Items listed in a dataset
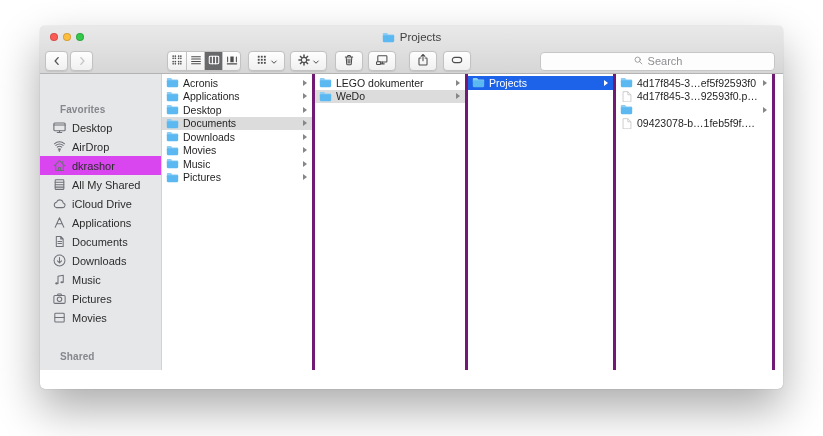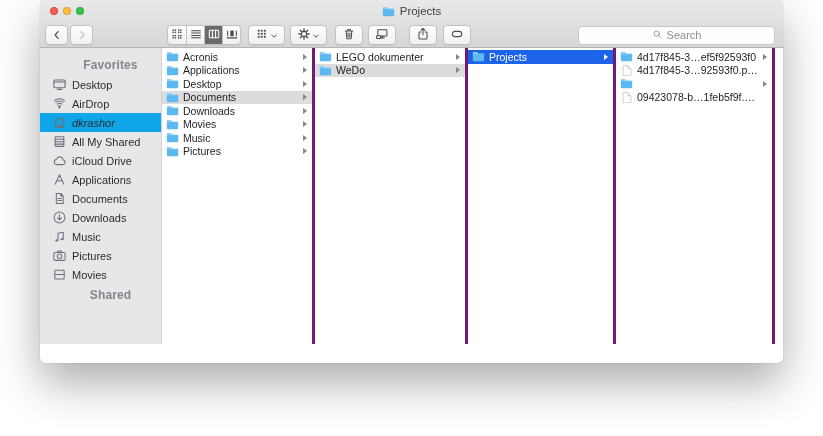"Projects" .window { text-align: center -> none; top: 0 -> 26px }
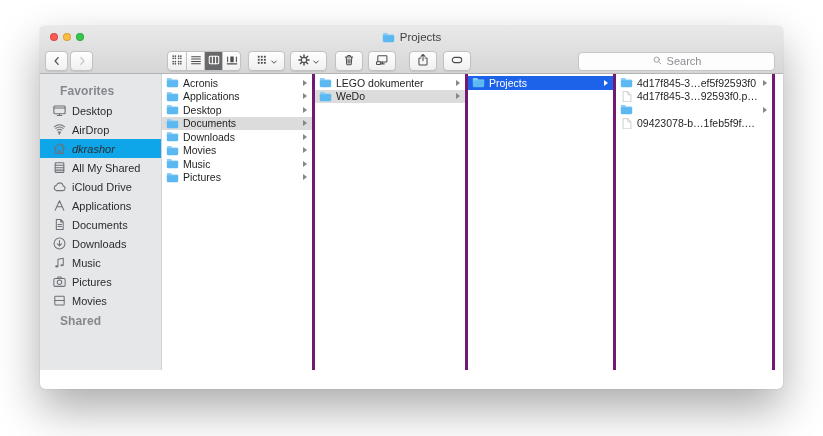"Search" .searchfield { width: 197px -> 235px }
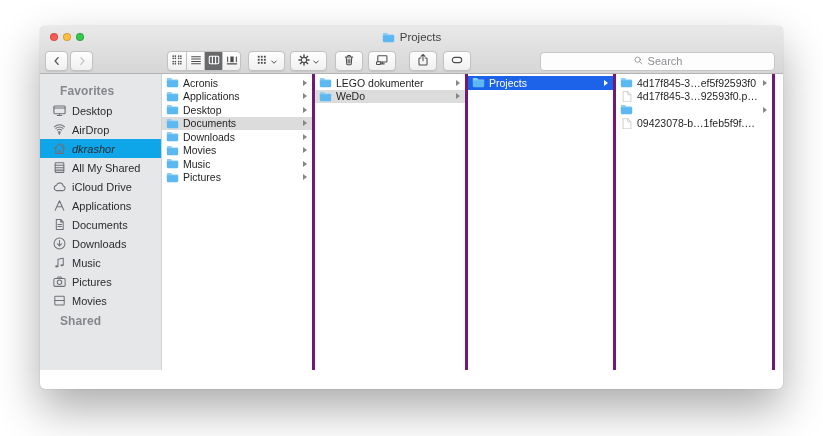"Favorites" .sb-header { font-size: 12px -> 10px; margin: 4px 0 3px 12px -> 24px 0 3px 12px }
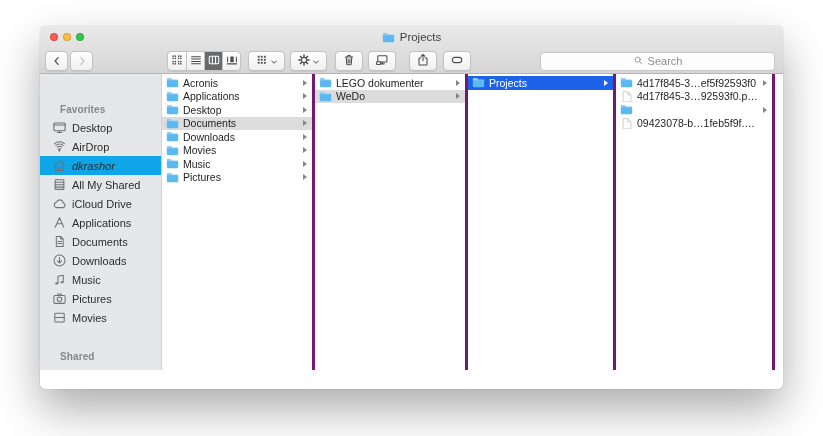"dkrashor" .sb-item.selected { background: #0ea5e9 -> #d946ef; font-style: italic -> none }
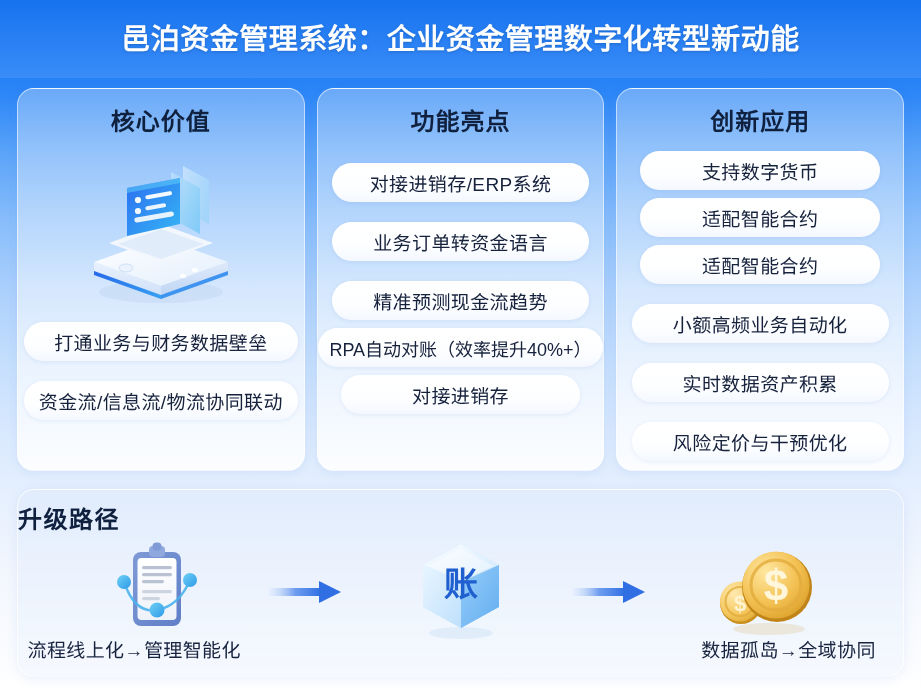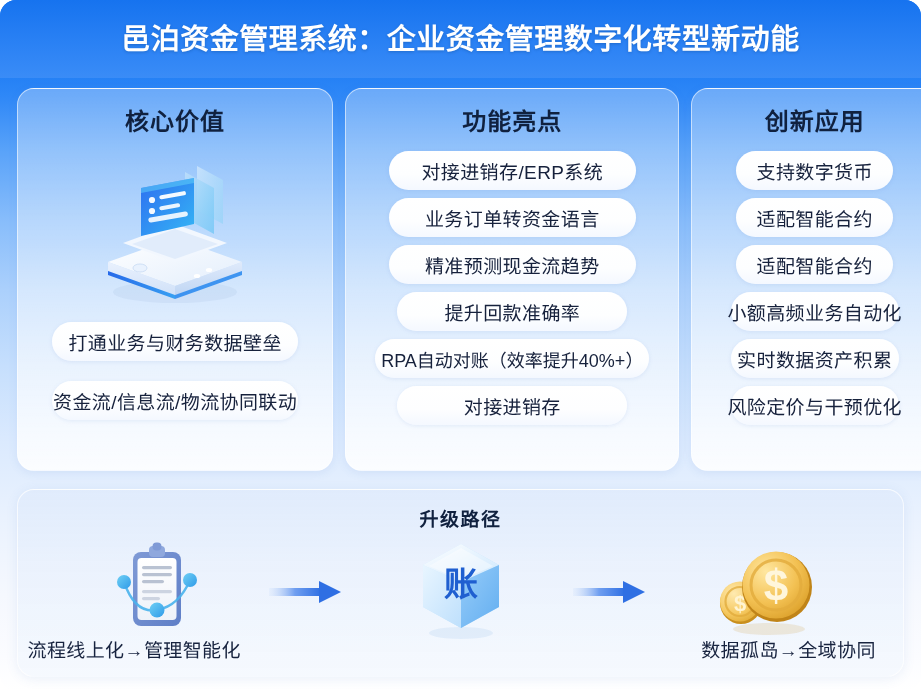"邑泊资金管理系统：企业资金管理数字化转型新动能" #poster { border-radius: 16px -> none }
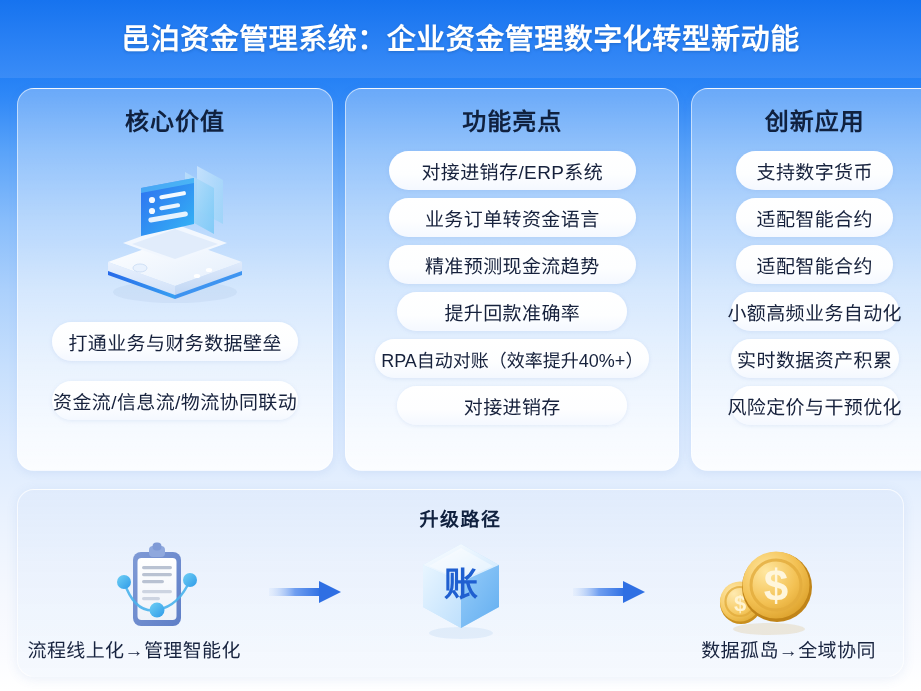"核心价值" .col-card { padding: 16px 29px 12px -> 16px 0 12px }
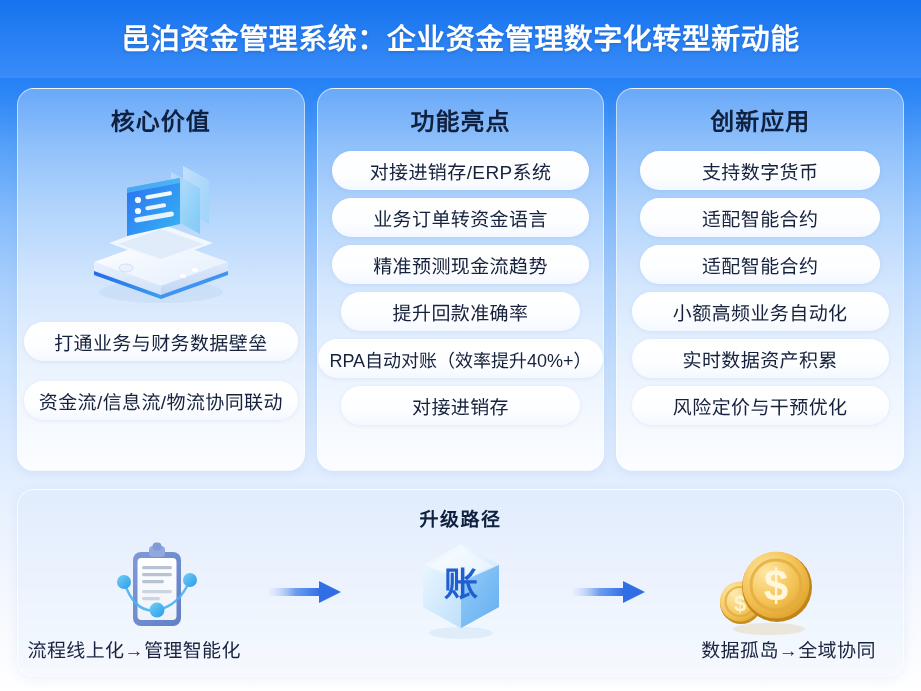"对接进销存/ERP系统" .pill.mid { margin-top: none -> 12px }
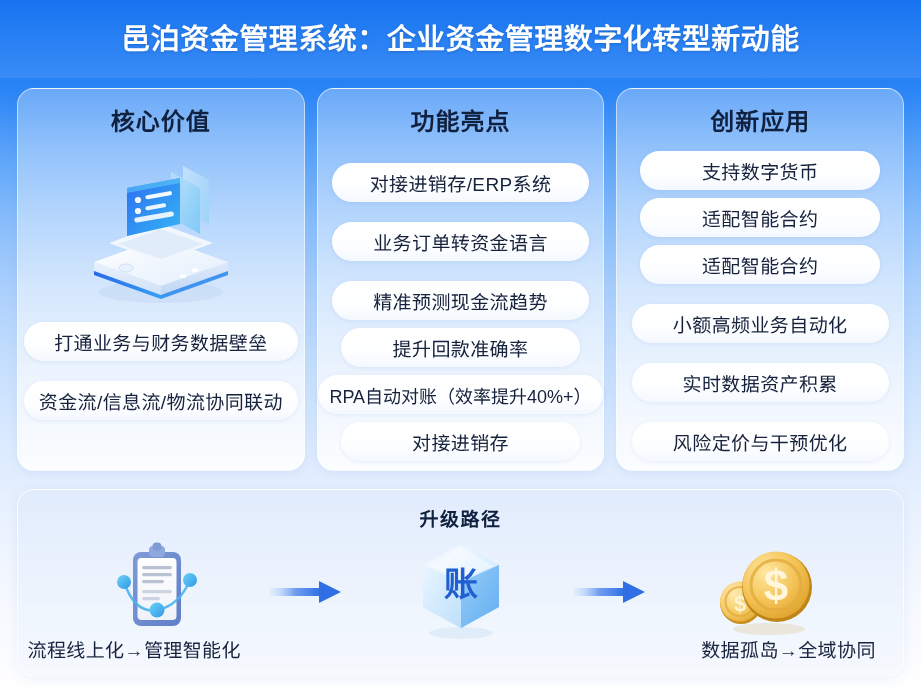"提升回款准确率" div.pill { html: <div>提升回款准确率</div> -> none }
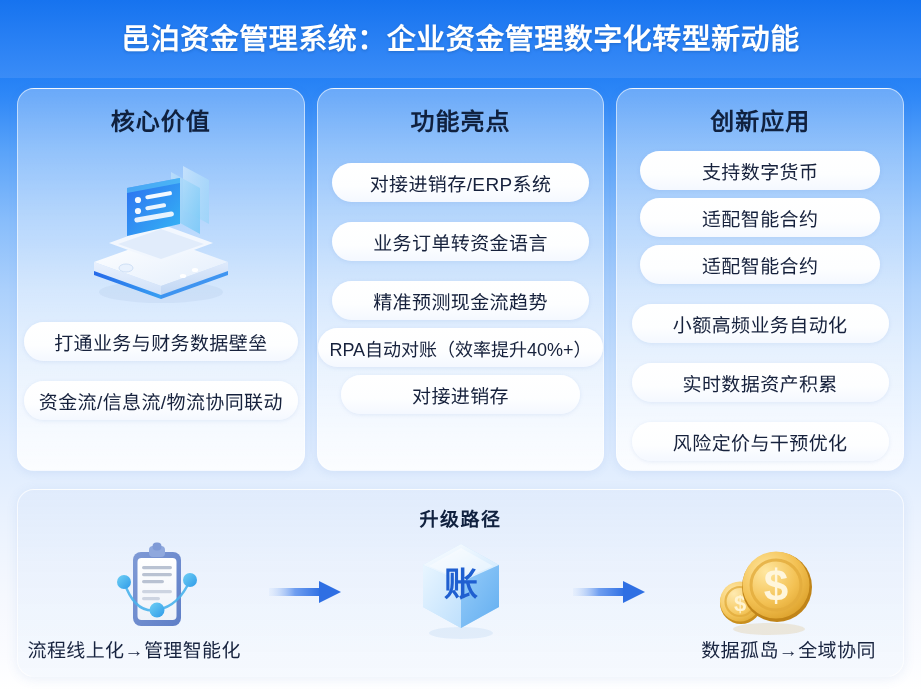"升级路径" .bottom-title { font-size: 19px -> 24px; text-align: center -> left }
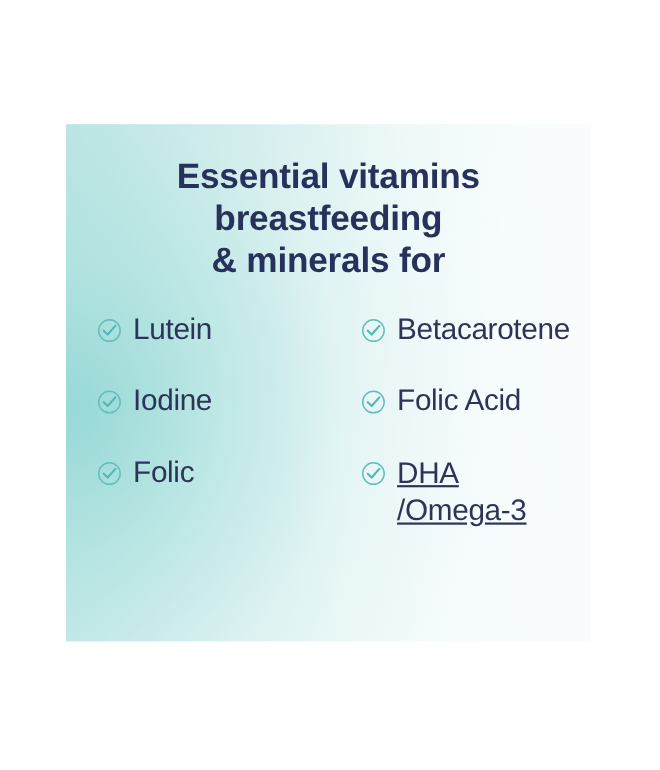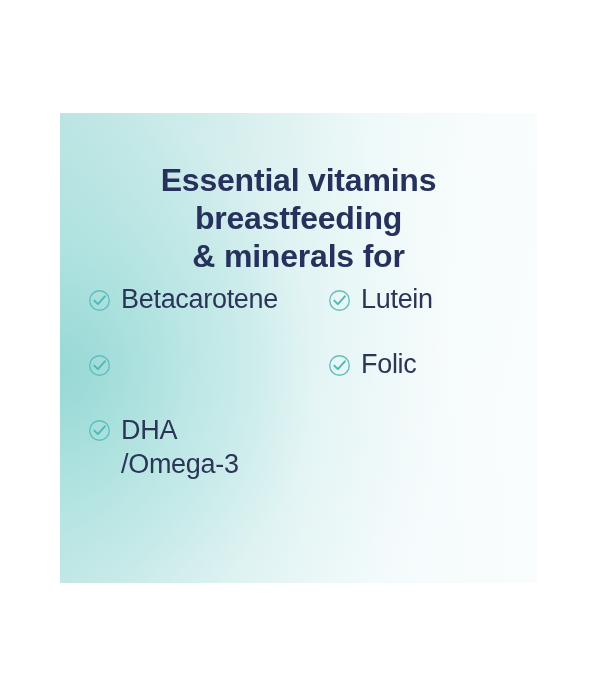"Essential vitamins" #panel-title { margin-top: 20px -> none }
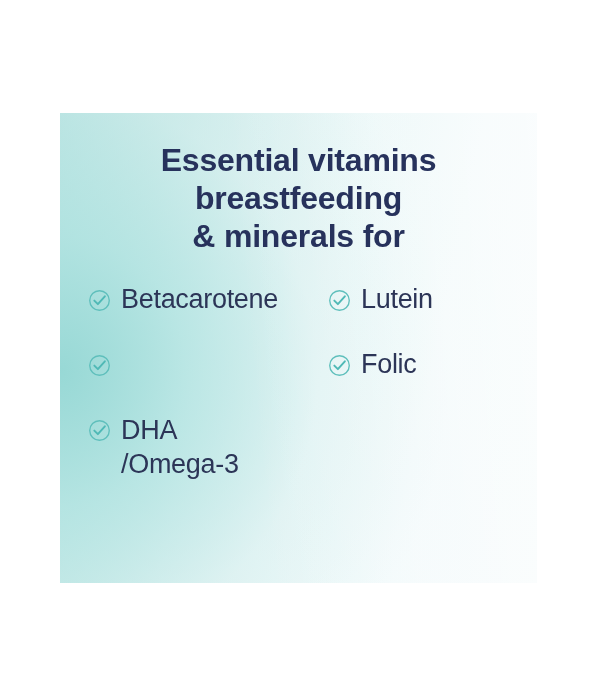"Betacarotene" div.item { order: before "Lutein" -> after "Lutein" }
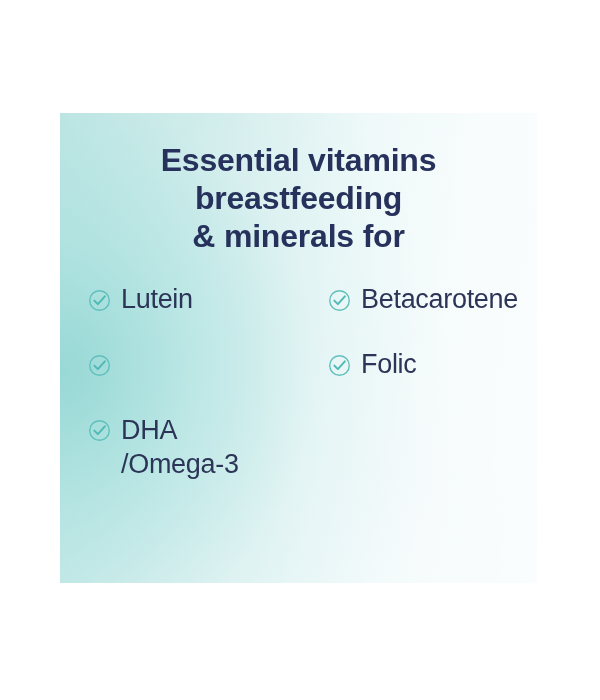"Iodine" span.item-label { html: none -> <span>Iodine</span> }
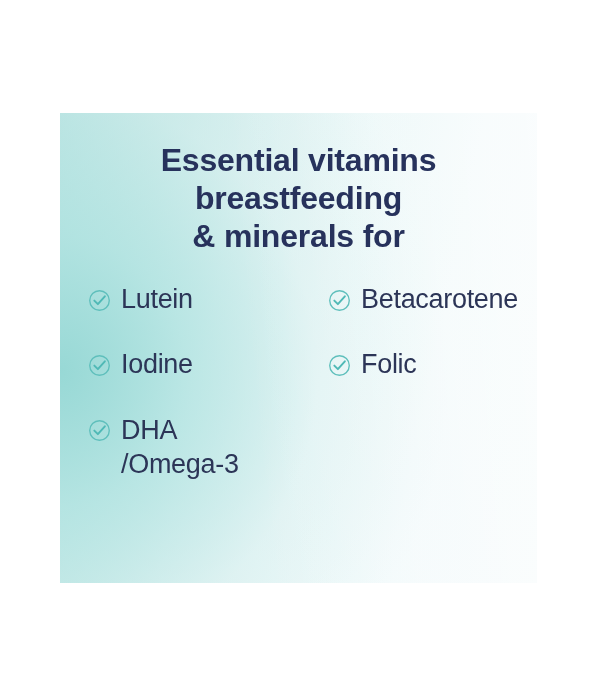"Folic Acid" div.item { html: none -> <div> <span> <svg> <circle></circle> <path></path> </svg> </span> <span>Folic Acid</span> </div> }
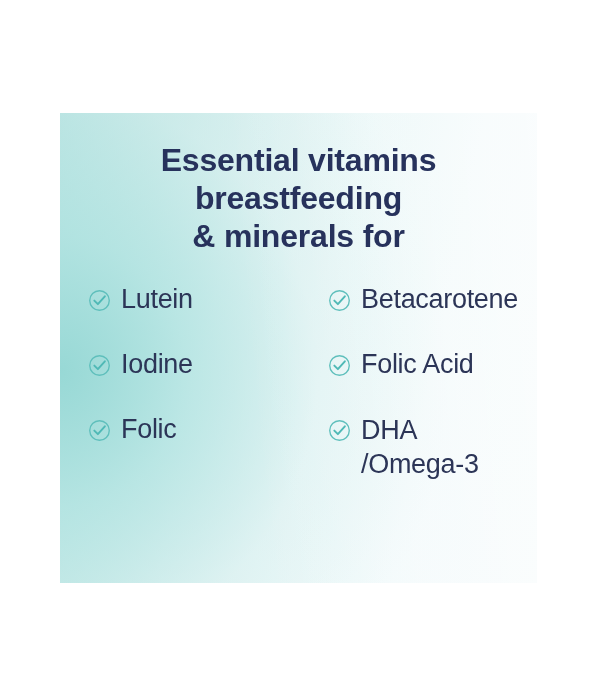"DHA" .item.wrap .item-label { text-decoration: none -> underline }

--- What is needed ---
The answer consists solely of the lines from the one holding "html: <div>提升回款准确率</div> ->" through the last line of the entries above, set down verbatim, without any pictures.

--- Answer ---
"提升回款准确率" div.pill { html: <div>提升回款准确率</div> -> none }
"升级路径" .bottom-title { font-size: 19px -> 24px; text-align: center -> left }
"Essential vitamins" #panel-title { margin-top: 20px -> none }
"Betacarotene" div.item { order: before "Lutein" -> after "Lutein" }
"Iodine" span.item-label { html: none -> <span>Iodine</span> }
"Folic Acid" div.item { html: none -> <div> <span> <svg> <circle></circle> <path></path> </svg> </span> <span>Folic Acid</span> </div> }
"DHA" .item.wrap .item-label { text-decoration: none -> underline }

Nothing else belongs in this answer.